↓↓↓
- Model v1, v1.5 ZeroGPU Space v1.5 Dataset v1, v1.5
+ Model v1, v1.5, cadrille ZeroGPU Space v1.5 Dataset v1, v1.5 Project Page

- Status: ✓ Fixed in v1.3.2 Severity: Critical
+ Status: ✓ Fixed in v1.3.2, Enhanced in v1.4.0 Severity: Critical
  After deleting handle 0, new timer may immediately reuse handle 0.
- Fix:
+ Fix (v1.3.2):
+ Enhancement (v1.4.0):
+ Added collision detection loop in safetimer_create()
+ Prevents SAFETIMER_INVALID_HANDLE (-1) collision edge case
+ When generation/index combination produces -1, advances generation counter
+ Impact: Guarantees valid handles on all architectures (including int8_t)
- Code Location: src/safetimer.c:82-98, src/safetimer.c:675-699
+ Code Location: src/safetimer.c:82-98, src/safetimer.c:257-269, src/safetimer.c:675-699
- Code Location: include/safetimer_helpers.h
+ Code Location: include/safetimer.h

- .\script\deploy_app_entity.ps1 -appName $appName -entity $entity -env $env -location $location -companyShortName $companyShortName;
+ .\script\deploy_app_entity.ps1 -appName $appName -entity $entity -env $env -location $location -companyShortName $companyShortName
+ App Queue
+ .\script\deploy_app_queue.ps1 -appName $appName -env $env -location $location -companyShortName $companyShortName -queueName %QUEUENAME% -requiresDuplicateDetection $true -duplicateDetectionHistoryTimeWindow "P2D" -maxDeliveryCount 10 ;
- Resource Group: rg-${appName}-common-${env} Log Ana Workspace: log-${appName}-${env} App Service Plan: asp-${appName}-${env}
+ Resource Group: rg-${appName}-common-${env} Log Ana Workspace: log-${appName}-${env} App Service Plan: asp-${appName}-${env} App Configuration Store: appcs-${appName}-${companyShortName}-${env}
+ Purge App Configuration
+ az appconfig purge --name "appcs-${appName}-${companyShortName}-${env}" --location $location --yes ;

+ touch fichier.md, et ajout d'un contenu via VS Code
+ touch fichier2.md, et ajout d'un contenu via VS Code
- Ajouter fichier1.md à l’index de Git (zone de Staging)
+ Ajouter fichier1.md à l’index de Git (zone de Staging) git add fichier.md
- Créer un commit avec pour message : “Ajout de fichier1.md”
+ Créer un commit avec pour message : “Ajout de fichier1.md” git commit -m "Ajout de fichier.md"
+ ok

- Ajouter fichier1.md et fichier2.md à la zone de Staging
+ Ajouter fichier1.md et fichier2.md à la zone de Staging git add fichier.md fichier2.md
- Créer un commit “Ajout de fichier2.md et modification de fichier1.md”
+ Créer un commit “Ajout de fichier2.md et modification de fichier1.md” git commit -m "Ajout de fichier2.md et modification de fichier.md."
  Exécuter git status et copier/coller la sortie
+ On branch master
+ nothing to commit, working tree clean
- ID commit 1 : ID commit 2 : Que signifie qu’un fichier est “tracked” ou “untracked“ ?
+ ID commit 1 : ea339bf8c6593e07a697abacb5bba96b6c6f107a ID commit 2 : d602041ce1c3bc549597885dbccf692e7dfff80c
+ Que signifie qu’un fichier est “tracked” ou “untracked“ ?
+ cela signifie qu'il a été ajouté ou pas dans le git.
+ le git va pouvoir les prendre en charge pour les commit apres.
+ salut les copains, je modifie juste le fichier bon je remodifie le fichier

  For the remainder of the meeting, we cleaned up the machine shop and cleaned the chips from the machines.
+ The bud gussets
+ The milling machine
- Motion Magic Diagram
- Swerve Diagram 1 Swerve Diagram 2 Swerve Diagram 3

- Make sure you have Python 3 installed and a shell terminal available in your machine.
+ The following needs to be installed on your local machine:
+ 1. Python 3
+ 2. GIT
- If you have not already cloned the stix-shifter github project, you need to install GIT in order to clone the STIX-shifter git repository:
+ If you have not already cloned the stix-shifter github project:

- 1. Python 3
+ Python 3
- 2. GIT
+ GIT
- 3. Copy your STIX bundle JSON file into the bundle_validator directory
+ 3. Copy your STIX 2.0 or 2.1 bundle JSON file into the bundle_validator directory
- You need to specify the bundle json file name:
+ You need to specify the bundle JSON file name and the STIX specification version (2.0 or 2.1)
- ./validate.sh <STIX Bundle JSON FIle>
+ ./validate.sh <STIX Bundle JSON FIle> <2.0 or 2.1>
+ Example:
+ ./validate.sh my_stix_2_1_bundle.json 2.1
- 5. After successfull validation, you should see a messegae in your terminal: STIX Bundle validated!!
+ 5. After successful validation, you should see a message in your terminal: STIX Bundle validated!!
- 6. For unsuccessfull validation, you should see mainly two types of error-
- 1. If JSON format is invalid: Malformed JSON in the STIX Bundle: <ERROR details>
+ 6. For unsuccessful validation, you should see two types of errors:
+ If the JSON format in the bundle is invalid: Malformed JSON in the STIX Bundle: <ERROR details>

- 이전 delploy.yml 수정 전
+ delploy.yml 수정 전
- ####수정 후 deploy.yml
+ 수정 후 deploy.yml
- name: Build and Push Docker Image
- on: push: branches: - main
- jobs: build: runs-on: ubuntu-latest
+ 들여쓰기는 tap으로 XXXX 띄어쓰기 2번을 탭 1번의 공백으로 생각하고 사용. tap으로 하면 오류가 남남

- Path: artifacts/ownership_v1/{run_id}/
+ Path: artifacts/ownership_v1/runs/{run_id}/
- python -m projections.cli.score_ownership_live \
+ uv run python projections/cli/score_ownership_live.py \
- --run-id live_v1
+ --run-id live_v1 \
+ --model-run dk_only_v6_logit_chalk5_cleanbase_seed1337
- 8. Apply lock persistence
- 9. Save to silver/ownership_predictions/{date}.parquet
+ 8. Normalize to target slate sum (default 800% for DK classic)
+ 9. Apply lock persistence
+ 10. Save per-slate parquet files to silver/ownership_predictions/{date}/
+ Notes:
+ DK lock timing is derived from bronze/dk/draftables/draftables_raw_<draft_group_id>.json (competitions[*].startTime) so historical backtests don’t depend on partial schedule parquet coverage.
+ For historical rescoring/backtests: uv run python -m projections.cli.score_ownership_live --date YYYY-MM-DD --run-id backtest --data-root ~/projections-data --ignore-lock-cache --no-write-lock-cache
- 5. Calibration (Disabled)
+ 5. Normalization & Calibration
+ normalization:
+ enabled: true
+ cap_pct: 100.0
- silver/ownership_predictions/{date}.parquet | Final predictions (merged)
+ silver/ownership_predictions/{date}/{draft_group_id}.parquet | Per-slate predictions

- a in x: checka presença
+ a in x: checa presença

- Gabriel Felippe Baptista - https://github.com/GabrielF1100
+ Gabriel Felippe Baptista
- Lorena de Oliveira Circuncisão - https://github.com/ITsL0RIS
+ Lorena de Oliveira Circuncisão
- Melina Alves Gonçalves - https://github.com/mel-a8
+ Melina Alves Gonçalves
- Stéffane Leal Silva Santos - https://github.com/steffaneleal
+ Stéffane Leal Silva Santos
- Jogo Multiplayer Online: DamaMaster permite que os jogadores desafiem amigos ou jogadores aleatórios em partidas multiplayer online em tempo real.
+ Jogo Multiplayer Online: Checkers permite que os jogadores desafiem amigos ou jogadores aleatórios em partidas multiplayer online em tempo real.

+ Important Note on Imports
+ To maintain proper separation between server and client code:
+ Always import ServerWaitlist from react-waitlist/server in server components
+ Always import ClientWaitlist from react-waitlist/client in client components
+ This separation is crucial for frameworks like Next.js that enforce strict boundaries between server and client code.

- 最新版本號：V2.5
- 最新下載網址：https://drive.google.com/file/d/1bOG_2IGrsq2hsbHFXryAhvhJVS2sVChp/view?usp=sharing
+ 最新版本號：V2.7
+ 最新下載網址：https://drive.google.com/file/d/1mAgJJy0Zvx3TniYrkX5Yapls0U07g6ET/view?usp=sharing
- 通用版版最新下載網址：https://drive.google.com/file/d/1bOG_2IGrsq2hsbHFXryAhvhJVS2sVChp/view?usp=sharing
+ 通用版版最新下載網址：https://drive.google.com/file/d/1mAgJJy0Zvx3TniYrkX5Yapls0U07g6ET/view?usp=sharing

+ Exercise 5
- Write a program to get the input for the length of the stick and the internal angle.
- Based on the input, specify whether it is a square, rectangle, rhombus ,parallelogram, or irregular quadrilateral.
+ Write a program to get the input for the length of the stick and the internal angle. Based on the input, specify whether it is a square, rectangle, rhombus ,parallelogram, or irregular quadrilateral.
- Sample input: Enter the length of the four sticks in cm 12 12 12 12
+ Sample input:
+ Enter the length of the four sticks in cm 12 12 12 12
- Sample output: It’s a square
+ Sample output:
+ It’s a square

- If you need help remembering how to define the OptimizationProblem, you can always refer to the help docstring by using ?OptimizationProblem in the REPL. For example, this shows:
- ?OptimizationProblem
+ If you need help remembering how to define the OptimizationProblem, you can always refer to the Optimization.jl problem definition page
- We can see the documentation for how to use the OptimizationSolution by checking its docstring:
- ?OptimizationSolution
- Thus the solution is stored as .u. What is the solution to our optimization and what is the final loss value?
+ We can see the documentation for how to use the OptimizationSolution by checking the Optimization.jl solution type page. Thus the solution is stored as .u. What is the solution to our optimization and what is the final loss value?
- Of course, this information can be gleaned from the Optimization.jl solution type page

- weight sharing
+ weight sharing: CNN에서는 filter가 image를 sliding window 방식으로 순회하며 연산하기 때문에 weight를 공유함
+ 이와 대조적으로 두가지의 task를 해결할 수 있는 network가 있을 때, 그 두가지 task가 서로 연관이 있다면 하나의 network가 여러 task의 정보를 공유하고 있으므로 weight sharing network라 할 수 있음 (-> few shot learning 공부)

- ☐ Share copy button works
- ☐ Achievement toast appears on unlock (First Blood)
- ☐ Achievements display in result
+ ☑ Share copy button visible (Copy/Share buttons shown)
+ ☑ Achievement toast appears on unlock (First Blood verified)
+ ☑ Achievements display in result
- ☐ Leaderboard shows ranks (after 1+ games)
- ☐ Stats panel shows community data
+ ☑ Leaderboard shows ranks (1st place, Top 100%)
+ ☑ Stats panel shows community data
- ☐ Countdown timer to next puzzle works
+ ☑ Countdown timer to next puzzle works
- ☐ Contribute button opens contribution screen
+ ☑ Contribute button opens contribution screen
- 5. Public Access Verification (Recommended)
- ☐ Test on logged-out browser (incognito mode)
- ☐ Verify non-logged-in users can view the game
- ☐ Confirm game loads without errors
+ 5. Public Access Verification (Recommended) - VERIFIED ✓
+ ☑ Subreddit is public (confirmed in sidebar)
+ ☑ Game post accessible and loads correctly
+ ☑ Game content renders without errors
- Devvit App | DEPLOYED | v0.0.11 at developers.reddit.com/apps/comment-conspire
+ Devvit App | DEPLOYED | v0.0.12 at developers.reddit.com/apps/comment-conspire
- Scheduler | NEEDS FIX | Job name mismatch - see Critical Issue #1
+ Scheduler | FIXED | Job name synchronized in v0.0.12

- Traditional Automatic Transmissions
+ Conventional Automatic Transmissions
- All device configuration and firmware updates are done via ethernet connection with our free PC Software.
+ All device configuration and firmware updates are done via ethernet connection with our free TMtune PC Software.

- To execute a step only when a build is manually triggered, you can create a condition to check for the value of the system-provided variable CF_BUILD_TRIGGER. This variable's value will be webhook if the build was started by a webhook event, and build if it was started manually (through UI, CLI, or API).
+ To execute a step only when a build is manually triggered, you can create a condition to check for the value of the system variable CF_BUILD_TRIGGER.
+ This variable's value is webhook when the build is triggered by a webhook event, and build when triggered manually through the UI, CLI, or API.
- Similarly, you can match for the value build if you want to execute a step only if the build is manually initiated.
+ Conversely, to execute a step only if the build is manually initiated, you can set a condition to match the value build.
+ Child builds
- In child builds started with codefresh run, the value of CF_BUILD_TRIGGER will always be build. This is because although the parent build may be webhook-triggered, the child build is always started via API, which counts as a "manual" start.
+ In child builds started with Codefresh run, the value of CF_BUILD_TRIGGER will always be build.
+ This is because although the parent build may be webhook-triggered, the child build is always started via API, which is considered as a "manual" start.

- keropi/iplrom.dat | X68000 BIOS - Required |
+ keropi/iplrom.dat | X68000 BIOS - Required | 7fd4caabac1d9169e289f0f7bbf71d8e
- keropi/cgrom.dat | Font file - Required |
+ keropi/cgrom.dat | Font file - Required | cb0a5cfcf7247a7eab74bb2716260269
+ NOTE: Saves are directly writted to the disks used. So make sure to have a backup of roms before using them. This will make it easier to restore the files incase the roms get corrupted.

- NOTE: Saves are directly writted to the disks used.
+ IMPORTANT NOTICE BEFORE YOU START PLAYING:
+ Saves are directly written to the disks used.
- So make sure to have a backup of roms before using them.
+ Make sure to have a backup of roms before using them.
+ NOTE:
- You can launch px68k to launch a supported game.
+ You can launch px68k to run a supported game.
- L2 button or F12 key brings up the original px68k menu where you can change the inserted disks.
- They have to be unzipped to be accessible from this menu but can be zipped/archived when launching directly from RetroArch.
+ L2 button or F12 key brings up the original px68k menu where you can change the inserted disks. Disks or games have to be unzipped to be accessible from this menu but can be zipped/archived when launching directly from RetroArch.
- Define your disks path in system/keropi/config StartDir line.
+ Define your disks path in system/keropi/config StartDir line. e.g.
↑↑↑
> [WORK TO COMPLETE]
Retype, in the same exact form, the lines of the material above from the line holding "The following needs" through the line holding "- 3. Copy your".

> [TASK ANSWER]
+ The following needs to be installed on your local machine:
+ 1. Python 3
+ 2. GIT
- If you have not already cloned the stix-shifter github project, you need to install GIT in order to clone the STIX-shifter git repository:
+ If you have not already cloned the stix-shifter github project:

- 1. Python 3
+ Python 3
- 2. GIT
+ GIT
- 3. Copy your STIX bundle JSON file into the bundle_validator directory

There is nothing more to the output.